Design for an 81% Peak PDP and 0.33-cps/μm² DCR Si-SPADs at 5-V Excess Bias Voltage Based on 180-nm BCD Technology

Abstract

A high-performance single-photon avalanche diode (SPAD) is proposed based on 180-nm bipolar-CMOS-DMOS (BCD) technology. To enhance the photon detection probability (PDP), the primary multiplication region is formed at the interface of the P-type enrichment and high-voltage N-well (HVNW), which is deeper than that in traditional SPADs. At the same time, two extended multiplication regions on either side of the HVNW further facilitate the detection of photons. Lightly doped p-type epitaxial (P-epi) layers associated with the shallow trench isolation (STI) are introduced as guard rings to prevent premature edge breakdown (PEB) and reduce dark count rate (DCR).

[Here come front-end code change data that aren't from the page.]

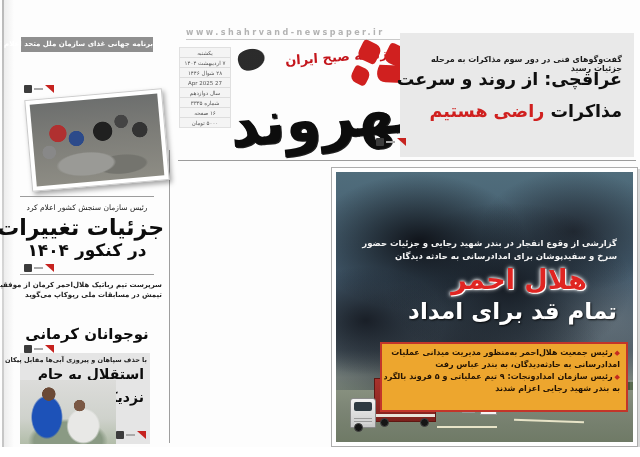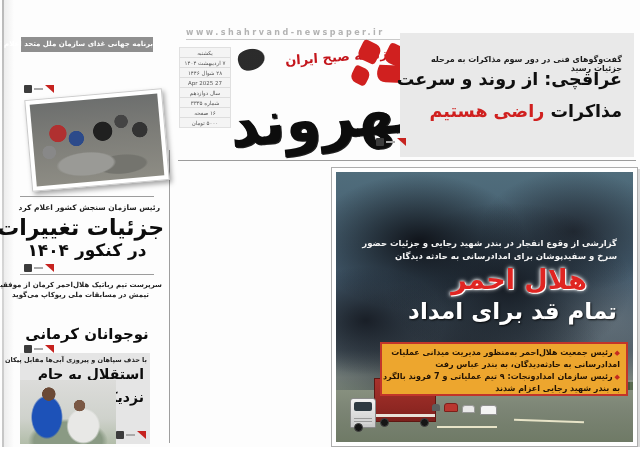--- a/index.html
+++ b/index.html
@@ -55,26 +55,26 @@
       radial-gradient(circle 9px at 20% 38%, #b03030 92%, rgba(0,0,0,0) 100%),
       radial-gradient(circle 8px at 34% 46%, #2c4a8a 92%, rgba(0,0,0,0) 100%),
       radial-gradient(circle 10px at 55% 40%, #202020 92%, rgba(0,0,0,0) 100%),
       radial-gradient(circle 7px at 70% 30%, #444 92%, rgba(0,0,0,0) 100%),
       radial-gradient(circle 8px at 84% 42%, #333 92%, rgba(0,0,0,0) 100%),
       radial-gradient(circle 7px at 12% 60%, #888 92%, rgba(0,0,0,0) 100%),
       radial-gradient(ellipse 30px 12px at 40% 78%, #9a9a96 90%, rgba(0,0,0,0) 100%),
       radial-gradient(ellipse 26px 10px at 68% 82%, #74746e 90%, rgba(0,0,0,0) 100%),
       linear-gradient(180deg,#6d6f6e 0%,#7d7d78 45%,#8d8c84 100%); }
   .hr-left { left:20px; width:134px; height:1px; background:#9c9c9c; }
-  .konkur-kicker { left:14px; top:203px; width:146px; font-size:7.5px; font-weight:bold; color:#222; white-space:nowrap; }
+  .konkur-kicker { left:14px; top:203px; width:146px; font-size:7.5px; font-weight:normal; color:#222; text-align:center; white-space:nowrap; }
   .konkur-line1 { left:10px; top:215px; width:154px; font-size:22px; font-weight:bold; color:#0c0c0c; text-align:left; white-space:nowrap; }
   .konkur-line2 { left:10px; top:240px; width:154px; font-size:17px; font-weight:bold; color:#0c0c0c; text-align:center; white-space:nowrap; }
   .konkur-marker { left:24px; top:263px; }
   .robocup-kicker1 { left:12px; top:281px; width:150px; font-size:7px; font-weight:bold; color:#222; text-align:center; white-space:nowrap; }
-  .robocup-kicker2 { left:12px; top:291px; width:150px; font-size:7px; font-weight:bold; color:#222; text-align:left; white-space:nowrap; }
+  .robocup-kicker2 { left:12px; top:291px; width:150px; font-size:7px; font-weight:bold; color:#222; text-align:right; white-space:nowrap; }
   .robocup-line1 { left:10px; top:303px; width:154px; font-size:15px; font-weight:bold; text-align:center; white-space:nowrap; color:#0c0c0c; }
   .robocup-line2 { left:10px; top:325px; width:154px; font-size:15px; font-weight:bold; text-align:center; white-space:nowrap; color:#0c0c0c; }
   .robocup-marker { left:24px; top:344px; }
   .esteghlal-box { left:20px; top:353px; width:130px; height:91px; background:#e5e5e5; }
   .es-kicker { position:absolute; right:3px; top:3px; width:124px; font-size:6.5px; font-weight:bold; color:#222; text-align:center; white-space:nowrap; }
   .es-line1 { position:absolute; right:6px; top:13px; font-size:14px; font-weight:bold; color:#0c0c0c; white-space:nowrap; }
   .es-line2 { position:absolute; right:6px; top:36px; font-size:14px; font-weight:bold; color:#0c0c0c; white-space:nowrap; }
   .es-photo { position:absolute; left:0; bottom:0; width:96px; height:64px;
     background:
       radial-gradient(circle 7px at 30% 22%, #6b4a36 92%, rgba(0,0,0,0) 100%),
@@ -93,21 +93,21 @@
       radial-gradient(ellipse 170px 115px at 58% 42%, rgba(20,25,32,.96), rgba(20,25,32,0) 72%),
       radial-gradient(ellipse 130px 85px at 80% 22%, rgba(30,36,45,.9), rgba(30,36,45,0) 72%),
       radial-gradient(ellipse 110px 75px at 10% 55%, rgba(22,27,35,.93), rgba(22,27,35,0) 72%),
       radial-gradient(ellipse 190px 105px at 42% 68%, rgba(33,40,49,.88), rgba(33,40,49,0) 75%),
       radial-gradient(ellipse 120px 80px at 92% 55%, rgba(125,134,140,.45), rgba(125,134,140,0) 75%),
       linear-gradient(180deg,#506d7c 0%,#41586a 40%,#4c5a64 66%,#76807b 76%,#717d6e 84%,#6d7968 100%); }
   .mp-kicker1 { position:absolute; right:16px; top:66px; font-size:8.5px; font-weight:bold; color:#f4f4f4; white-space:nowrap; }
   .mp-kicker2 { position:absolute; right:16px; top:79px; font-size:8.5px; font-weight:bold; color:#f4f4f4; white-space:nowrap; }
   .mp-head-red { position:absolute; right:46px; top:92px; font-size:27px; font-weight:bold; color:#e02522; white-space:nowrap; text-shadow:0 0 3px #fff,0 0 5px #fff,1px 1px 0 #fff; }
   .mp-head-white { position:absolute; right:16px; top:126px; font-size:23px; font-weight:bold; color:#ffffff; white-space:nowrap; text-shadow:1px 1px 2px rgba(0,0,0,.8); }
-  .mp-yellow-box { position:absolute; right:5px; top:170px; width:248px; height:54px; background:#eda62e; border:2px solid #c2352a; padding:3px 6px 2px 17px; }
+  .mp-yellow-box { position:absolute; right:5px; top:170px; width:248px; height:70px; background:#eda62e; border:2px solid #c2352a; padding:3px 6px 2px 17px; }
   .yb-line { font-size:8px; font-weight:bold; color:#231303; line-height:12px; white-space:nowrap; direction:rtl; text-align:right; }
   .yb-bullet { color:#c42a20; font-size:7px; margin-left:2px; }
   .mp-road { position:absolute; left:0; bottom:0; width:100%; height:52px; background:linear-gradient(180deg,#87907f 0%,#7b8474 40%,#6f7a66 100%); }
   .mp-greens { position:absolute; left:40%; bottom:44px; width:60%; height:18px;
      background:repeating-linear-gradient(90deg,#3f5136 0 7px,#55684a 7px 12px); border-top:2px solid #8a9387; opacity:.85; }
   .mp-fence { position:absolute; left:30%; bottom:40px; width:70%; height:6px; background:repeating-linear-gradient(90deg,#5d665c 0 2px,#9aa296 2px 6px); }
   .lane { position:absolute; height:2px; background:#e8e4c8; }
   .truck-cab { position:absolute; left:14px; bottom:14px; width:26px; height:30px; background:linear-gradient(180deg,#f2f2f2 0%,#dcdcdc 55%,#c9c9c9 100%); border:1px solid #8a8a8a; border-radius:3px 3px 1px 1px; }
   .truck-windshield { position:absolute; left:3px; top:3px; width:18px; height:9px; background:#2e3a42; border-radius:2px; }
   .truck-grill { position:absolute; left:3px; bottom:3px; width:18px; height:6px; background:repeating-linear-gradient(180deg,#9a9a9a 0 1px,#d5d5d5 1px 3px); }
@@ -240,21 +240,21 @@
       <div class="car" style="left:96px; bottom:31px; width:8px; height:7px; background:#5b5f5e;"></div>
 
       <div class="mp-kicker1 rtl">گزارشی از وقوع انفجار در بندر شهید رجایی و جزئیات حضور</div>
       <div class="mp-kicker2 rtl">سرخ و سفیدپوشان برای امدادرسانی به حادثه دیدگان</div>
       <div class="mp-head-red rtl">هلال احمر</div>
       <div class="mp-head-white rtl">تمام قد برای امداد</div>
 
       <div class="mp-yellow-box">
         <div class="yb-line"><span class="yb-bullet">◆</span><span>رئیس جمعیت هلال‌احمر به‌منظور مدیریت میدانی عملیات</span></div>
         <div class="yb-line"><span>امدادرسانی به حادثه‌دیدگان، به بندر عباس رفت</span></div>
-        <div class="yb-line"><span class="yb-bullet">◆</span><span>رئیس سازمان امدادونجات: ۹ تیم عملیاتی و 7 فروند بالگرد</span></div>
+        <div class="yb-line"><span class="yb-bullet">◆</span><span>رئیس سازمان امدادونجات: ۹ تیم عملیاتی و ۵ فروند بالگرد</span></div>
         <div class="yb-line"><span>به بندر شهید رجایی اعزام شدند</span></div>
       </div>
 
     </div>
   </div>
 
   <div class="abs footer-strip"></div>
 </div>
 
 </body></html>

In particular, we investigate the impacts of various device parameters, including the guard ring width (GRW), the distance between STI and P-type enrichment, and the distance of P+ extending from the P-type enrichment on the performance of the SPADs. Through parametric optimization, the proposed SPAD obtains a high peak PDP of 81% at 555 nm and a near-infrared (NIR) PDP of 7.54% at 905 nm with a low DCR of 0.33 cps/ $\mu $ m2 at an excess voltage ( ${V} _{\text {ex}}$ ) of 5 V. The full-width at half-maximum (FWHM) of the timing jitter at 905-nm wavelength is 220 ps. The optimized SPADs can be integrated into high-density arrays for low-cost imaging sensor applications.